Get the most from your lawyer!

  1. Love your lawyer! Well, maybe not, but at least like your lawyer. You are embarking on a personal relationship that may really be life changing. That is not an old cliché but the reality of the impact law and its application can and does have. Unless you are comfortable in the relationship with your lawyer neither of you will achieve the best result possible.

  2. Never used a lawyer before or new to town and want someone local? Check out the opinions of others before making your choice. Ideally ask more than one person. To get a broader perspective have a look at reviews. We stress reviews as our site only posts reviews from verified clentnts of the practice reviewed. That way the opinions and comments expressed are definitely based on the actual experiences of people like you. The good, the bad and the ugly will be exposed.

  3. Relax. A comfortable client is an efficient client. When you relax and chat with your lawyer you will be dropping gems that you don’t realise are important and valuable to the matter at hand. At the heart of this suggestion is to not anticipate what is relevant and what is not. It is the lawyer’s job to ascertain that. Law is multi-faceted and covers many aspects of life that interact and inter-connect. A good lawyer knows how to manage what is relevant and applicable.

  4. Ask for options. The complexity of law means that quite often there is more than one correct answer to any particular situation. Determining the path best suited to you is the goal of a good lawyer. One signal strategy to look for and that should be offered is the option to do nothing. Significantly, that is sometimes the most effective choice.

  5. Check out the impact of each option.
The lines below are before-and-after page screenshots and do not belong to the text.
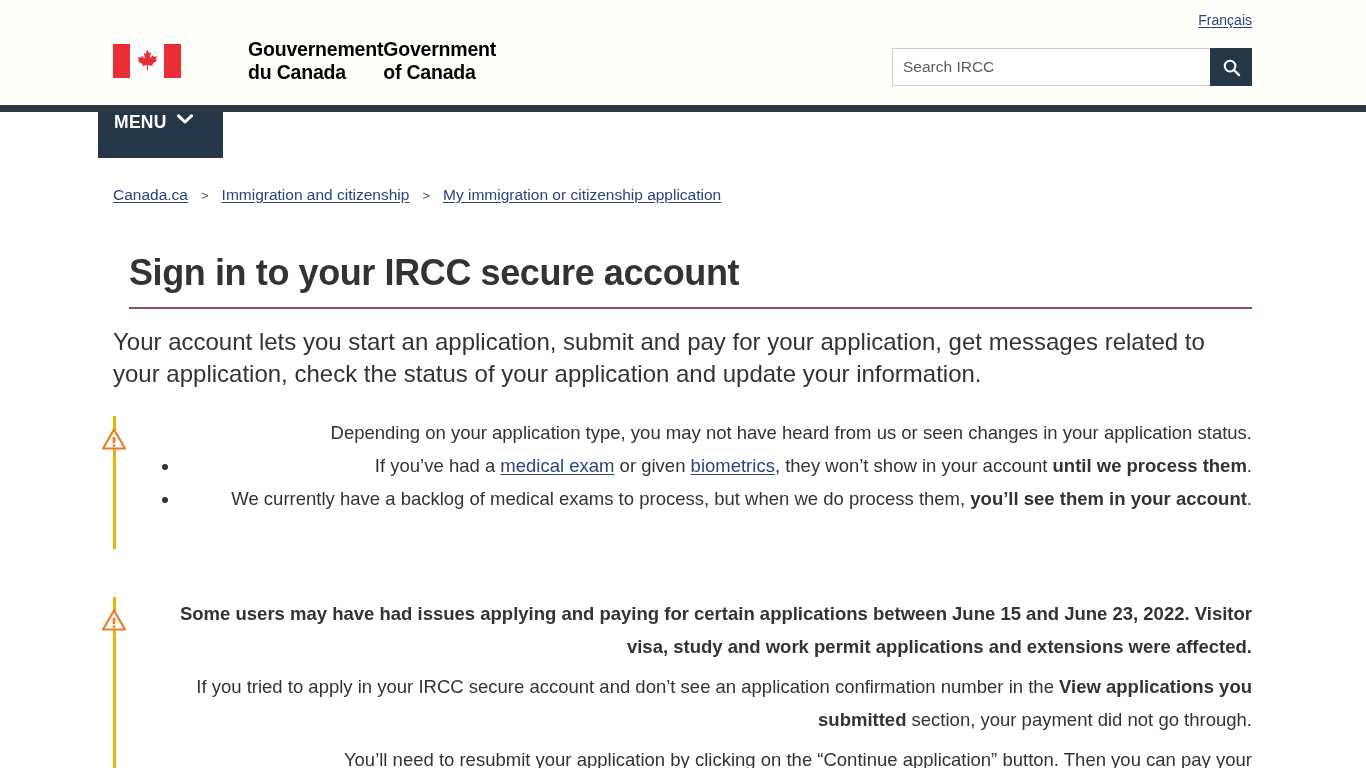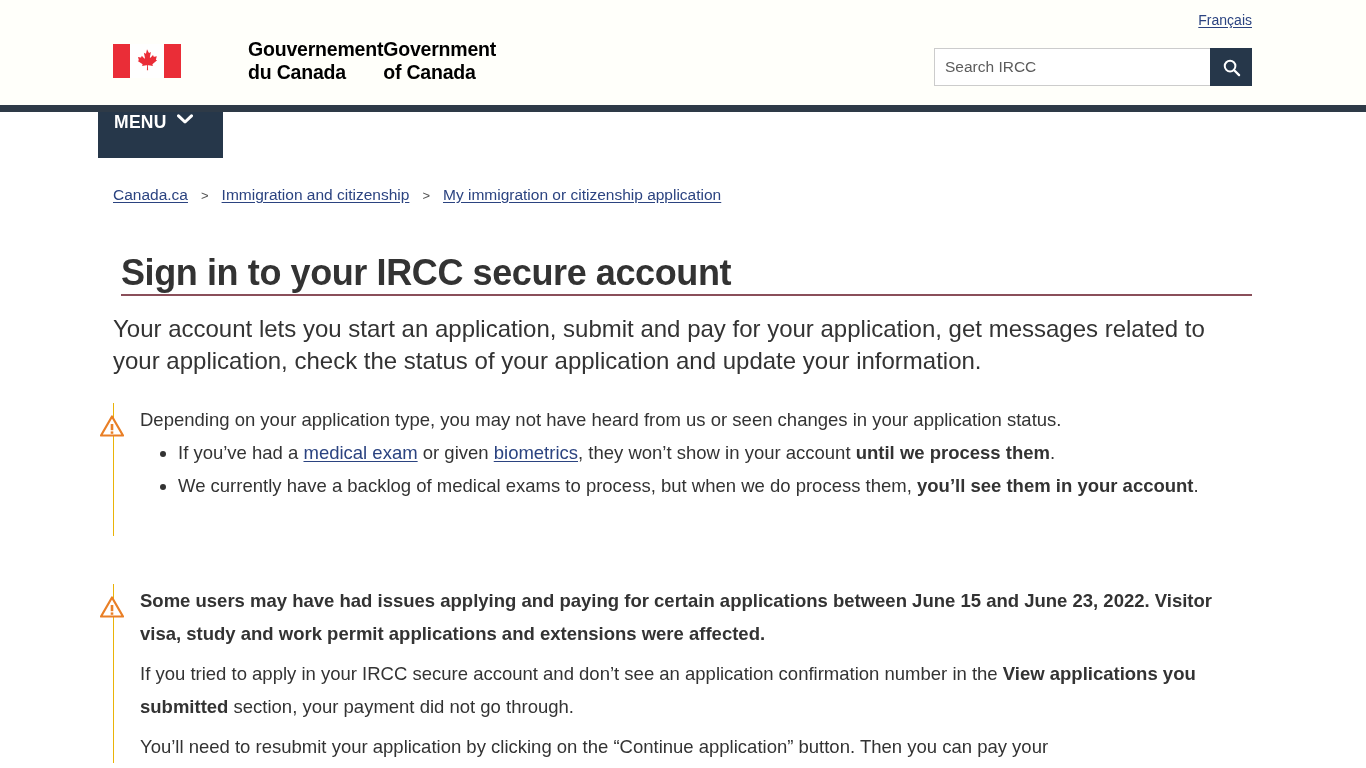--- a/index.html
+++ b/index.html
@@ -65,7 +65,7 @@
     height: 38px;
   }
   .search-input {
-    width: 276px;
+    width: 318px;
     height: 38px;
     border: 1px solid #ccc;
     border-right: none;

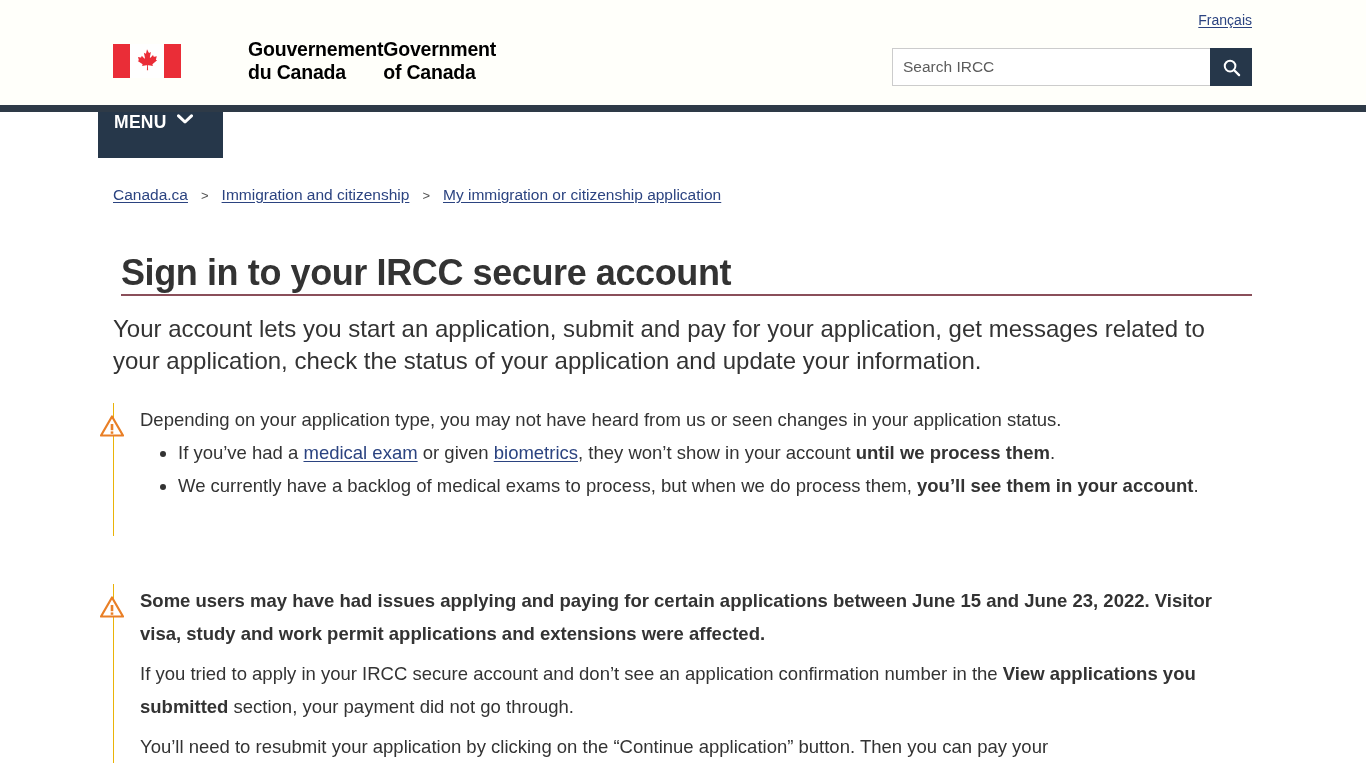--- a/index.html
+++ b/index.html
@@ -157,7 +157,8 @@
     line-height: 42px;
     font-weight: 700;
     color: #333;
-    margin: 45px 0 0 8px;
+    margin: 45px 0 0 16px;
+    padding-bottom: 13px;
     border-bottom: 2px solid #8a4f5a;
     letter-spacing: -0.4px;
   }

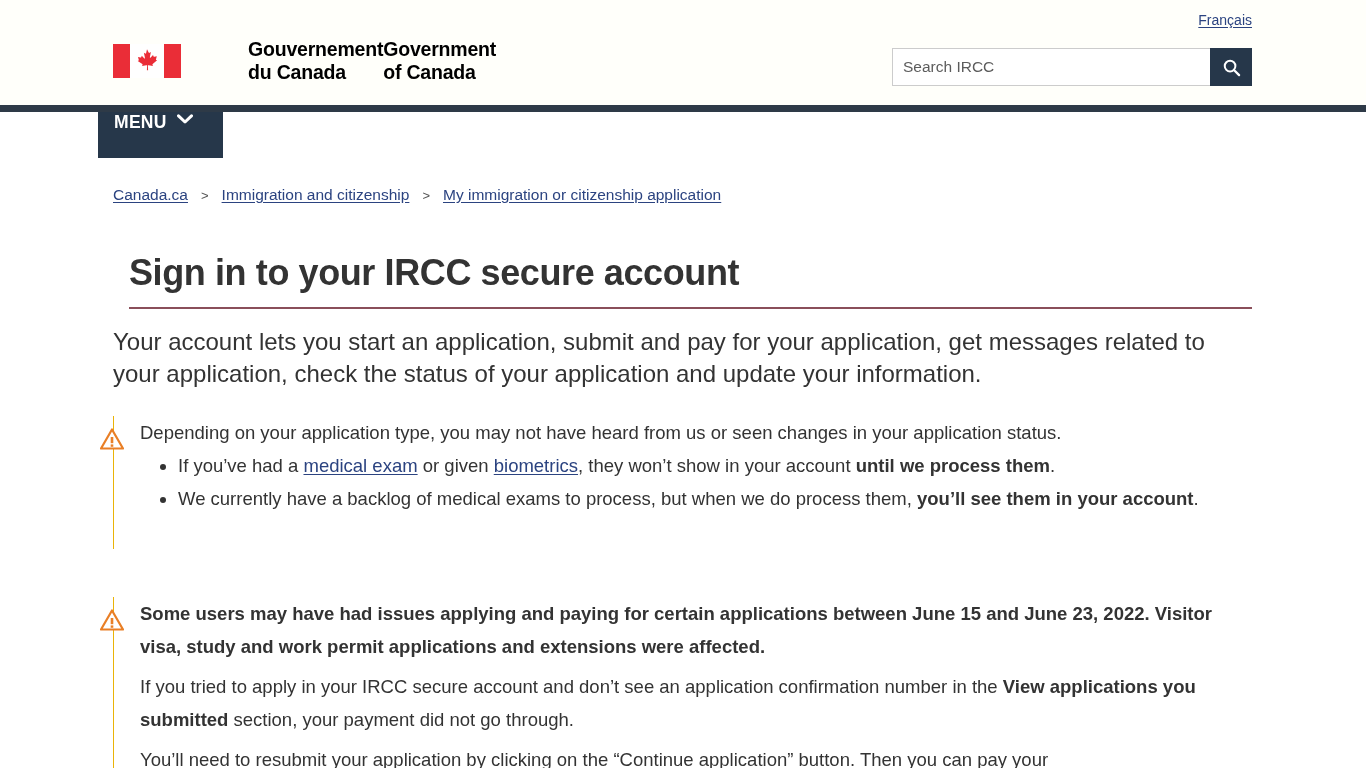--- a/index.html
+++ b/index.html
@@ -172,10 +172,11 @@
   
   .alert {
     position: relative;
-    border-left: 1px solid #eab308;
+    border-left: 3px solid #eab308;
     margin-top: 26px;
     padding: 0 0 0 26px;
     min-height: 40px;
+    text-align: right;
   }
   .alert.second { margin-top: 48px; }
   .alert-icon {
Doing an imaginative “walk down that path” of each option is an essential part of many strategy discussions. Law is reactive and your actions always have an impact on someone else. Even as simple a thing like not making a will has an impact.

  6. Law is expensive, that is just a fact of life. Your lawyer earns their living from providing professional, educated and confidential advice that is, by and large, not available elsewhere. Put the topic on the table and discuss it. Often lawyers have a better idea than clients of what is affordable, realistic and manageable for both you and them. If you can’t afford a lawyer it is better for both if that is dealt with early on in the piece. Your lawyer may well have, or know of, alternatives that can be considered.

  7. Some lawyers do work without charging and this is often described as acting pro bono. This is an option for a lawyer. Worthy causes will typically find a lawyer willing to assist on this basis. You can ask but that is self-defeating as it is the lawyer’s choice. If your circumstances are such that legally qualified help is needed, most lawyers will find a way to provide it and know how to tap into community resources that may be able to assist.

  8. Get in early. No, this is not a recommendation to have the first appointment of the day but to get advice at the earliest time possible when a matter arises. Common things like buying or selling a house run smoother overall if you take advice at the outset. The sooner you raise a problem with your lawyer, the more options that will be available and in the normal course of events results in a lower legal bill at the end.

  9. Coming back? If your lawyer doesn’t take you seriously, doesn’t return phone calls, misses deadlines and generally doesn’t provide a service that makes you feel that things are under control and your matter is important, then vote with your feet and go somewhere else.

On the other side if you’ve been well treated, and you’re happy with the result, then let them know. Either way, leave a review. Not only are reviews valuable for other potential clients but also for the lawyer concerned. Apart from occasional thanks and minor gifts, lawyers receive little feedback from clients by way of public comment. Practicing law is a high stress occupation and that review helps humanise the service. Reviews, both good and bad, are an excellent way for lawyers to assess their performance, to keep on doing what clients see as valuable, important and relevant as distinct from what the lawyer believes is appropriate. Conversely, it points out areas to improve and that too is something we can all do, if we are aware of our failings, and are willing to listen.